In the entries below, find the line with "[727,223,774,235] [97,242,446,257] is" and the line with "(889, 348) none"; give again those lines and every line between them, exactly.

_Listed entries_.
[Start of section]
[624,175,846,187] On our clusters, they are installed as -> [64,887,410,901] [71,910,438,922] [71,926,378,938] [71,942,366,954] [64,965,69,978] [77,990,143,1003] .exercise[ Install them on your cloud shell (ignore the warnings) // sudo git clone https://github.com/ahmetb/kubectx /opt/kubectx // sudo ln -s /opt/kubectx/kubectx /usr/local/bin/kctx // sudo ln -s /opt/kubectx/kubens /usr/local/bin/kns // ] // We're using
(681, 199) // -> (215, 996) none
[End of section]
[Start of section]
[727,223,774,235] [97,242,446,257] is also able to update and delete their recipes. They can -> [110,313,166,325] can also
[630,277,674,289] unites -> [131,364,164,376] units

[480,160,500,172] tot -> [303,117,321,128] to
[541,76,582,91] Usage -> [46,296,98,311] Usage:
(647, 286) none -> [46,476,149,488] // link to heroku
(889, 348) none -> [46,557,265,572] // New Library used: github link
[End of section]
_Response_.
[727,223,774,235] [97,242,446,257] is also able to update and delete their recipes. They can -> [110,313,166,325] can also
[630,277,674,289] unites -> [131,364,164,376] units

[480,160,500,172] tot -> [303,117,321,128] to
[541,76,582,91] Usage -> [46,296,98,311] Usage:
(647, 286) none -> [46,476,149,488] // link to heroku
(889, 348) none -> [46,557,265,572] // New Library used: github link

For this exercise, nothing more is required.